Notre placement vire au rouge
La valeur comptable du programme d’avions créé par Bombardier est maintenant négative
On comprend maintenant pourquoi la vérificatrice générale avait des doutes sur l’évaluation faite par le gouvernement de son investissement de 1,3 milliard $ dans la C Series. La valeur du placement vient officiellement de passer dans le rouge, et ce pour la première fois, confirment des chiffres publiés hier par Airbus.
Dans ses états financiers du troisième trimestre, publiés hier, Airbus établit à 6,9 milliards $ la valeur de la C Series, maintenant connue sous le nom d’a220. Cette évaluation est en date du 1er juillet, alors que le géant européen prenait officiellement le contrôle du programme.
La participation de Québec dans le programme, qui s’élève à 16,4 %, a donc une valeur de 1,136 milliard $, soit 178,5 millions $ de moins que les 1,315 milliard $ déboursés par le gouvernement en 2016. À l’époque, Québec détenait 49,5 % de la C Series, mais sa participation a fondu en raison des réinvestissements effectués par Bombardier au fil du temps.
En juin, pourtant, le gouvernement assurait que la valeur du placement n’était pas inférieure à 1,134 milliard $ et qu’elle pouvait même atteindre 1,3 milliard $.
Se disant incapable de valider cette évaluation de façon indépendante, la vérificatrice générale, Guylaine Leclerc, avait formulé une « réserve » sur les états financiers du Fonds du développement économique, d’où a été tiré l’investissement dans la C Series.
GRANDES SYNERGIES D’AIRBUS
Il faut toutefois noter que, pour en arriver à son évaluation de la C Series, Airbus a attribué une grande valeur aux « synergies » qu’elle compte apporter au programme : 6,1 milliards $. L’entreprise entend y parvenir en augmentant les ventes d’avions et en réduisant les coûts de production.
En fait, sur le plan strictement comptable, la valeur de la C Series était négative de 3,03 milliards $ au 1er juillet, selon Airbus.
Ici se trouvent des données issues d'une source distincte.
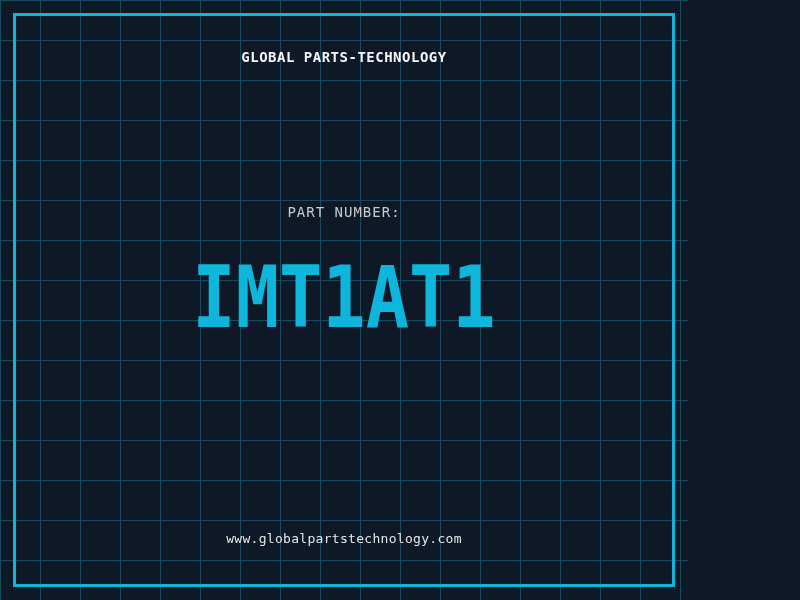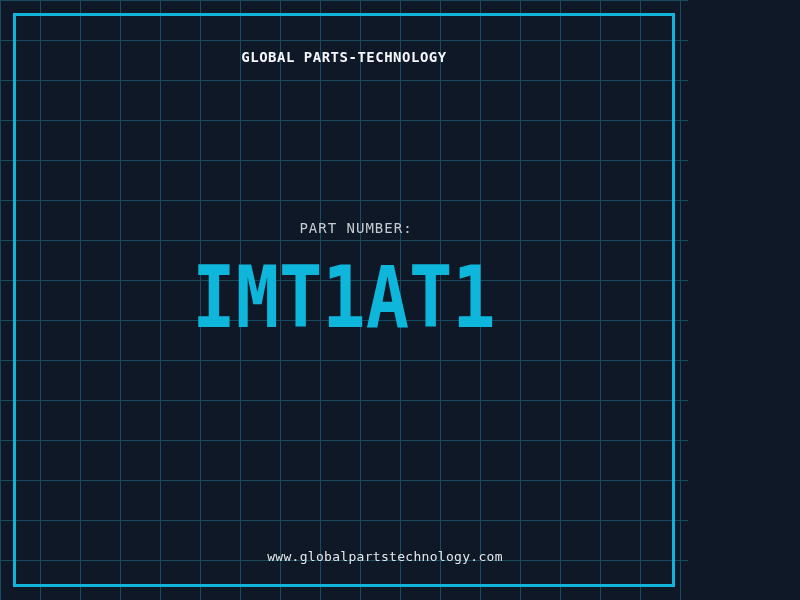--- a/index.html
+++ b/index.html
@@ -45,43 +45,41 @@
     letter-spacing: 0.5px;
     color: var(--heading, #f5f7fa);
   }
   .tagline {
     top: 82px;
     font-size: 13px;
     letter-spacing: 0.2px;
     color: var(--tagline, #2fb0cf);
   }
   .part-label {
-    top: 220px;
+    top: 204px;
     font-size: 14px;
     letter-spacing: 1px;
     color: var(--label, #c7ccd4);
-    margin-left: 12px;
   }
   .part-number {
     top: 250px;
     height: 94px;
     line-height: 94px;
     font-size: 72px;
     font-weight: bold;
     letter-spacing: 0px;
     color: var(--part-number, #0db6da);
     transform: scaleY(1.18);
     transform-origin: 50% 50%;
   }
   .website {
-    top: 549px;
+    top: 531px;
     font-size: 13px;
     letter-spacing: 0.3px;
     color: var(--footer-text, #e4e7ea);
-    padding-left: 41px;
   }
 </style>
 </head>
 <body>
 
 <div class="page">
   <div class="grid"></div>
   <div class="frame"></div>
 
   <div class="textline company">GLOBAL PARTS-TECHNOLOGY</div>

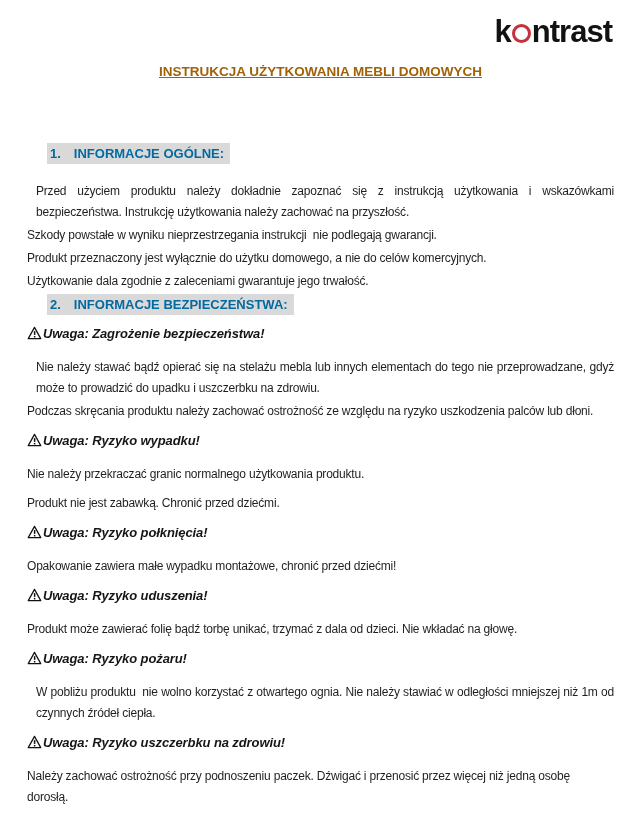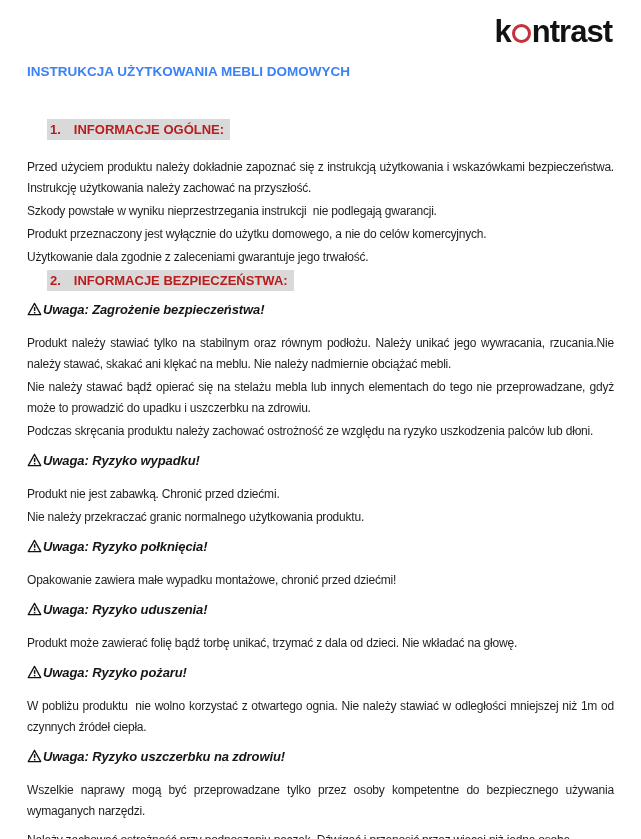--- a/index.html
+++ b/index.html
@@ -43,48 +43,49 @@
     width: 13px;
     height: 13px;
     border: 3.5px solid #c5303b;
     border-radius: 50%;
     vertical-align: -1px;
     margin: 0 1px;
     background: #ffffff;
   }
   
   .doc-title {
-    text-align: left;
+    text-align: center;
     font-weight: bold;
     font-size: 13.5px;
     letter-spacing: 0;
     margin-top: 10px;
-    color: #3b82f6;
+    color: #a16207;
+    text-decoration: underline;
   }
   
   .section-heading {
-    margin: 40px 0 0 20px;
+    margin: 64px 0 0 20px;
     font-size: 13px;
     font-weight: bold;
     letter-spacing: 0;
-    color: #b91c1c;
+    color: #0369a1;
   }
   .section-heading.second { margin-top: 2px; }
   .section-heading .hl {
     display: inline-block;
     background: #d9d9d9;
     padding: 3px 6px 3px 3px;
   }
   .section-heading .num { margin-right: 13px; }
   
   .para {
     margin: 0 0 2px 0;
     line-height: 21px;
   }
-  .para.just { text-align: justify; }
+  .para.just { text-align: justify; margin-left: 9px; }
   .para.gap-top { margin-top: 8px; }
   .first-para { margin-top: 17px; }
   
   .warning {
     margin: 9px 0 13px 0;
     font-size: 13px;
     font-weight: bold;
     font-style: italic;
     letter-spacing: -0.1px;
     line-height: 20px;
@@ -121,33 +122,32 @@
     <span class="hl"><span class="num">2.</span><span>INFORMACJE BEZPIECZEŃSTWA:</span></span>
   </div>
 
   <div class="warning">
     <span class="warn-icon"><svg width="15" height="14" viewBox="0 0 24 22">
           <path d="M12 2 L22 20 L2 20 Z" fill="none" stroke="#111111" stroke-width="2" stroke-linejoin="round"></path>
           <rect x="11" y="8" width="2.4" height="6" fill="#111111"></rect>
           <rect x="11" y="15.7" width="2.4" height="2.4" fill="#111111"></rect>
         </svg></span><span>Uwaga: Zagrożenie bezpieczeństwa!</span>
   </div>
-  <p class="para just">Produkt należy stawiać tylko na stabilnym oraz równym podłożu. Należy unikać jego wywracania, rzucania.Nie należy stawać, skakać ani klękać na meblu. Nie należy nadmiernie obciążać mebli.</p>
   <p class="para just">Nie należy stawać bądź opierać się na stelażu mebla lub innych elementach do tego nie przeprowadzane, gdyż może to prowadzić do upadku i uszczerbku na zdrowiu.</p>
   <p class="para">Podczas skręcania produktu należy zachować ostrożność ze względu na ryzyko uszkodzenia palców lub dłoni.</p>
 
   <div class="warning">
     <span class="warn-icon"><svg width="15" height="14" viewBox="0 0 24 22">
           <path d="M12 2 L22 20 L2 20 Z" fill="none" stroke="#111111" stroke-width="2" stroke-linejoin="round"></path>
           <rect x="11" y="8" width="2.4" height="6" fill="#111111"></rect>
           <rect x="11" y="15.7" width="2.4" height="2.4" fill="#111111"></rect>
         </svg></span><span>Uwaga: Ryzyko wypadku!</span>
   </div>
+  <p class="para">Nie należy przekraczać granic normalnego użytkowania produktu.</p>
   <p class="para gap-top">Produkt nie jest zabawką. Chronić przed dziećmi.</p>
-  <p class="para">Nie należy przekraczać granic normalnego użytkowania produktu.</p>
 
   <div class="warning">
     <span class="warn-icon"><svg width="15" height="14" viewBox="0 0 24 22">
           <path d="M12 2 L22 20 L2 20 Z" fill="none" stroke="#111111" stroke-width="2" stroke-linejoin="round"></path>
           <rect x="11" y="8" width="2.4" height="6" fill="#111111"></rect>
           <rect x="11" y="15.7" width="2.4" height="2.4" fill="#111111"></rect>
         </svg></span><span>Uwaga: Ryzyko połknięcia!</span>
   </div>
   <p class="para">Opakowanie zawiera małe wypadku montażowe, chronić przed dziećmi!</p>
 
@@ -169,16 +169,15 @@
   </div>
   <p class="para just gap-top">W pobliżu produktu&nbsp; nie wolno korzystać z otwartego ognia. Nie należy stawiać w odległości mniejszej niż 1m od czynnych źródeł ciepła.</p>
 
   <div class="warning">
     <span class="warn-icon"><svg width="15" height="14" viewBox="0 0 24 22">
           <path d="M12 2 L22 20 L2 20 Z" fill="none" stroke="#111111" stroke-width="2" stroke-linejoin="round"></path>
           <rect x="11" y="8" width="2.4" height="6" fill="#111111"></rect>
           <rect x="11" y="15.7" width="2.4" height="2.4" fill="#111111"></rect>
         </svg></span><span>Uwaga: Ryzyko uszczerbku na zdrowiu!</span>
   </div>
-  <p class="para just gap-top">Wszelkie naprawy mogą być przeprowadzane tylko przez osoby kompetentne do bezpiecznego używania wymaganych narzędzi.</p>
   <p class="para gap-top">Należy zachować ostrożność przy podnoszeniu paczek. Dźwigać i przenosić przez więcej niż jedną osobę dorosłą.</p>
 
 </div>
 
 </body></html>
Il s’agit de la différence entre la valeur des actifs du programme, 4,43 milliards $, et celle de ses passifs (dettes), 7,46 milliards $.
Au 30 juin, dernier jour où elle contrôlait la C Series, Bombardier donnait plutôt une valeur comptable positive de 1,6 milliard $ au programme. Six mois plus tôt, la valeur comptable s’élevait à 1,8 milliard $.
LES VENTES À PERTE EXPLOSENT
Comment la valeur de la C Series a-t-elle pu dégringoler autant en quelques mois ? Airbus estime que la C Series perdra plus de 4 milliards $ avec la vente d’avions à des prix largement inférieurs aux coûts de production. Bombardier évaluait cette perte à moins de 2 milliards $.
Selon Michel Magnan, professeur de comptabilité à l’université Concordia, il n’est pas inhabituel que deux entreprises n’attribuent pas la même valeur à des actifs et à des passifs dans le cadre d’une transaction.
« En mettant beaucoup de passifs comme ça, au début, la direction d’airbus se dit que si ça va mieux que prévu, ça va aider à sa rentabilité future », explique-t-il.
Le spécialiste souligne que l’investissement de Québec a permis à la C Series de survivre.
« Les avions sont construits ici et l’équipe technique est encore ici, dit-il. Personne ne sait de quoi l’avenir aura l’air. Au moins, pour l’instant, on n’a pas tout perdu notre mise, contrairement à d’autres investissements dans des entreprises. »
Dans le document publié hier, Airbus précise avoir déboursé 754 $ US (992 $ CA) pour acquérir les 754 actions qui lui ont donné le contrôle de la Société en commandite Avions C Series. Mais du même coup, l’entreprise a aussi reçu des bons pour des actions de Bombardier valant 346 millions $, de sorte qu’elle a été payée pour obtenir le programme d’avions.